Conceptualizing Dynamic Multi-Level Grey Systems for Uncertainty Modeling: Emphasizing the Complexity of Belief Systems
摘要
This study, situated in the philosophy of science, introduces a novel conceptual and epistemological framework, the Dynamic Multi-Level Grey Space, to expand and deepen the foundational understanding of Grey Systems Theory (GST) by integrating the evolving structure of belief systems. The primary objective is to philosophically reconceptualize the notion of “grey space” as a dynamic and multi-layered epistemic medium that reflects cognitive processes, belief-based interpretations, and the evolving nature of human understanding in the face of incomplete, dynamic, and context-dependent information. In this context, fundamental concepts such as belief, certainty, and uncertainty are first reinterpreted through an epistemological perspective and then modeled using formal mathematical structures. The proposed framework introduces dynamic and multi-level models for key elements of GST, including grey spaces, grey numbers, and degrees of greyness, all of which can evolve over time as new data becomes available and contextual conditions change. As a result, this study shifts GST from a static, flat, and non-interactive paradigm to a dynamic, multi-layered, and interpretive model.
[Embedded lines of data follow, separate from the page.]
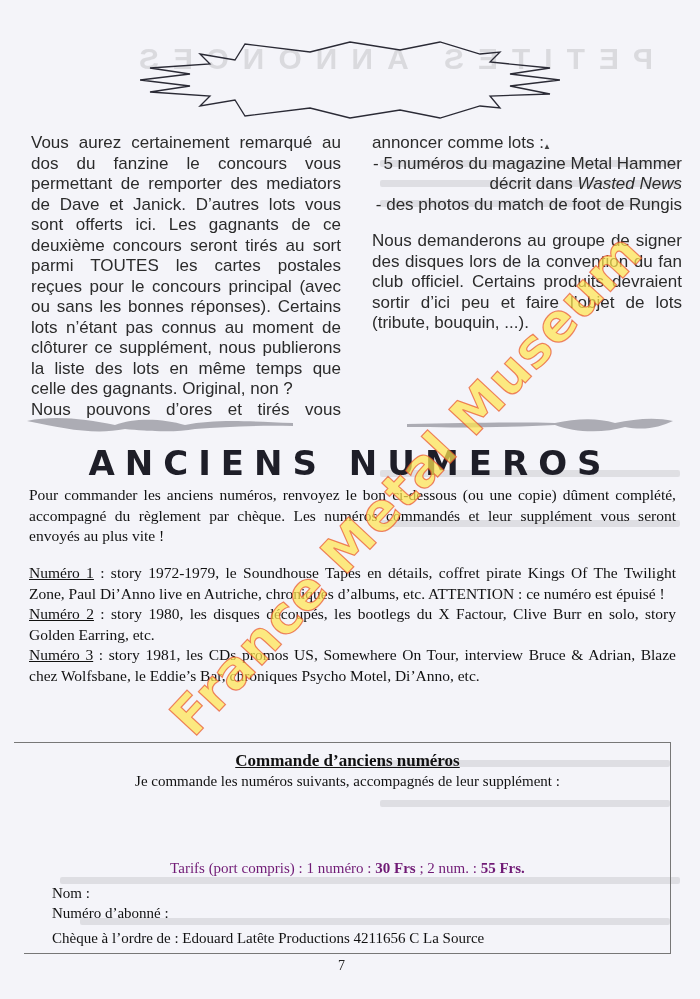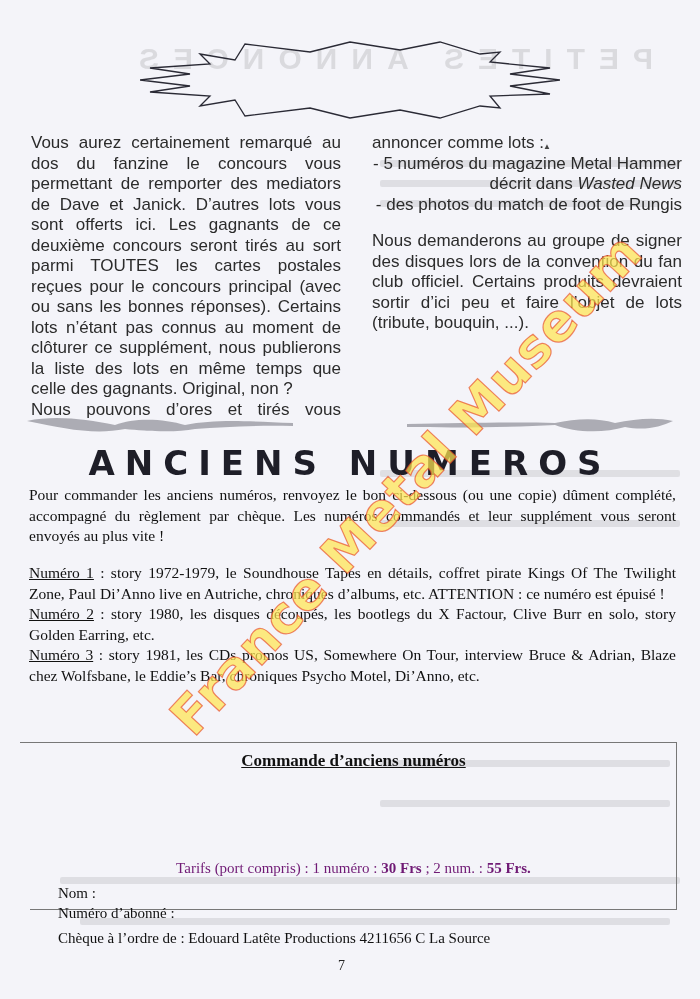--- a/index.html
+++ b/index.html
@@ -61,7 +61,7 @@
   .issues u { text-decoration: underline; }
 
   .order-box {
-    position: absolute; left: 30px; top: 742px; width: 647px; height: 168px;
+    position: absolute; left: 24px; top: 742px; width: 647px; height: 212px;
     border: 1px solid #777; border-left: none; box-sizing: border-box;
   }
   .order-box .top-rule { position: absolute; left: -10px; top: -1px; width: 657px; height: 1px; background: #777; }

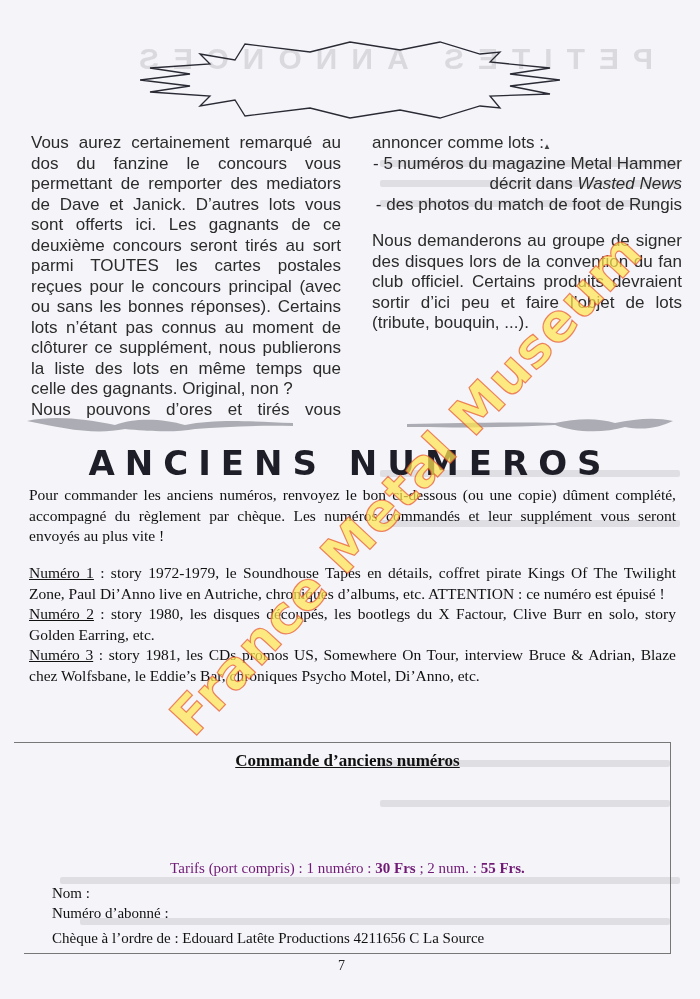--- a/index.html
+++ b/index.html
@@ -142,6 +142,7 @@
 <div class="order-box">
   <div class="top-rule"></div>
   <div class="ob-title">Commande d’anciens numéros</div>
+  <div class="ob-sub">Je commande les numéros suivants, accompagnés de leur supplément :</div>
   <div class="ob-tarifs">
     <span>Tarifs (port compris) : 1 numéro : </span><b>30 Frs</b><span> ; 2 num. : </span><b>55 Frs.</b>
   </div>

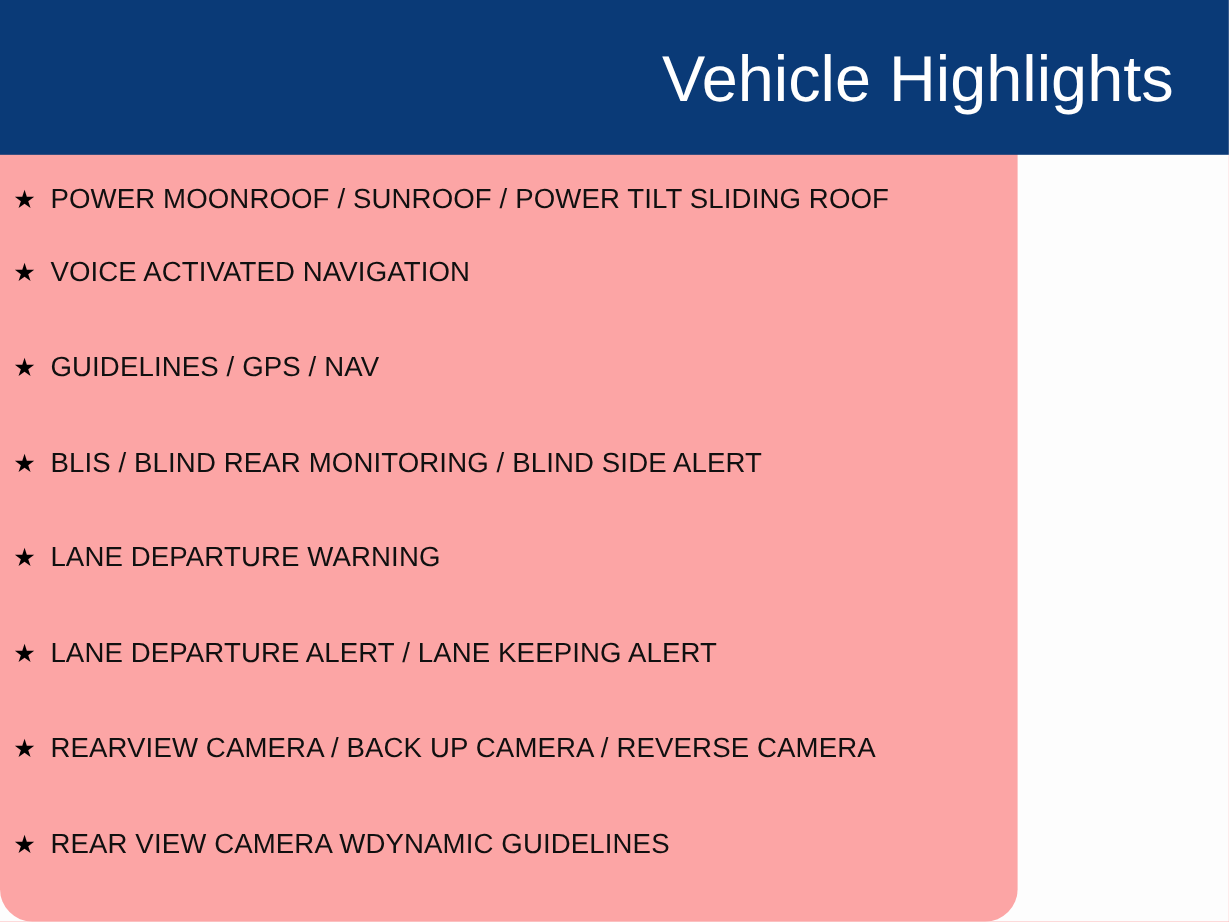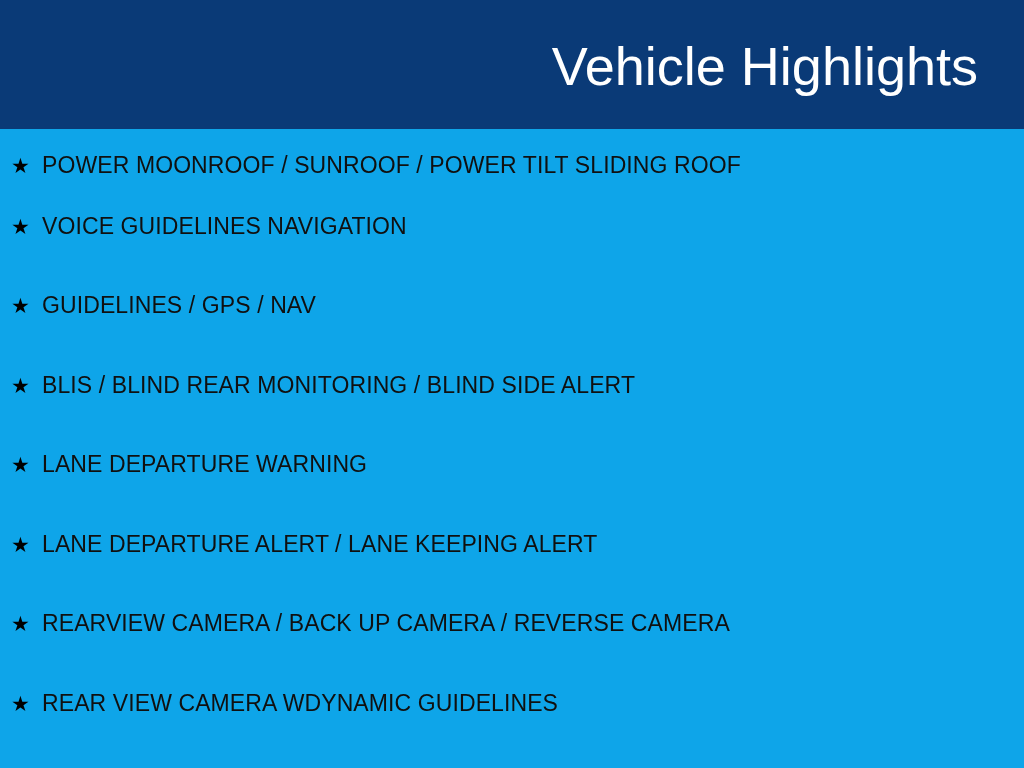--- a/index.html
+++ b/index.html
@@ -17,10 +17,11 @@
 
   .slide {
     position: relative;
-    width: 1024px;
+    width: 848px;
     height: 768px;
-    background: #0ea5e9;
+    background: #fca5a5;
     box-sizing: border-box;
+    border-radius: 27px;
   }
 
   

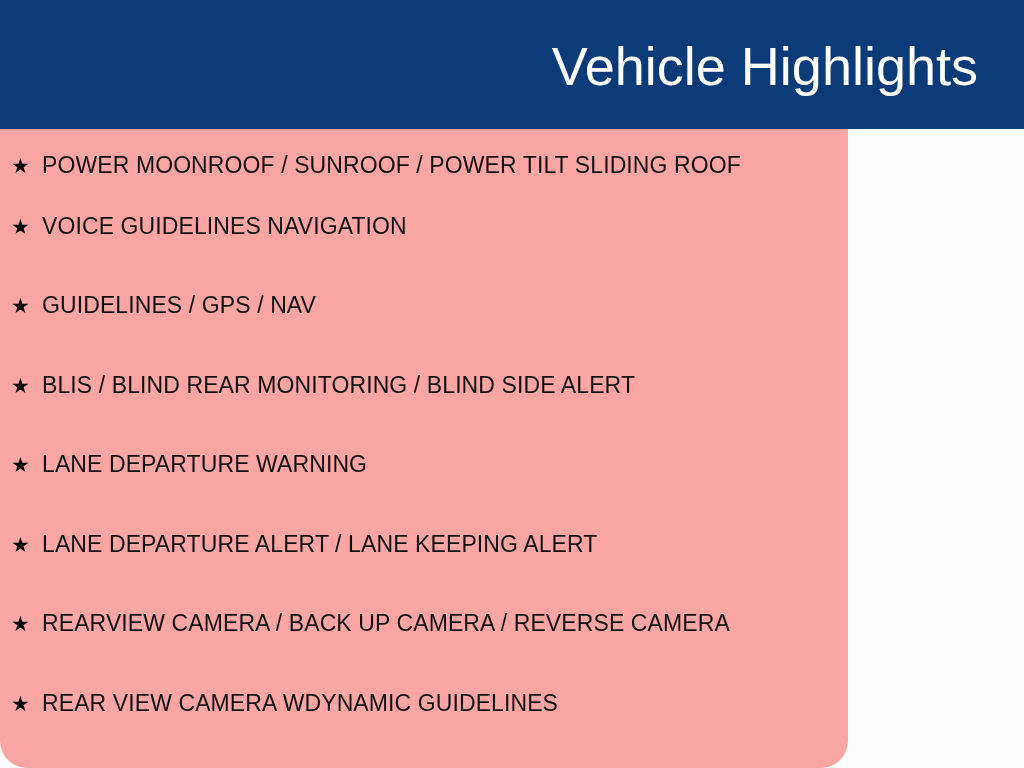--- a/index.html
+++ b/index.html
@@ -123,7 +123,7 @@
 
     <li class="feature-item">
       <span class="bullet-star">★</span>
-      <span class="feature-text">VOICE GUIDELINES NAVIGATION</span>
+      <span class="feature-text">VOICE ACTIVATED NAVIGATION</span>
     </li>
 
     <li class="feature-item">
This shift allows for a more accurate representation and analysis of uncertainty in real-world conditions, where human cognition and belief systems are inherently structured across multiple levels and continuously evolving. The core innovation of this research lies in offering a cognition-centered model of uncertainty that builds a conceptual bridge between philosophy, epistemology, and formal mathematics. This framework offers a promising foundation for applications in the development of intelligent decision-support systems, the analysis of complex human-centered environments, and the design of interpretable artificial intelligence architectures.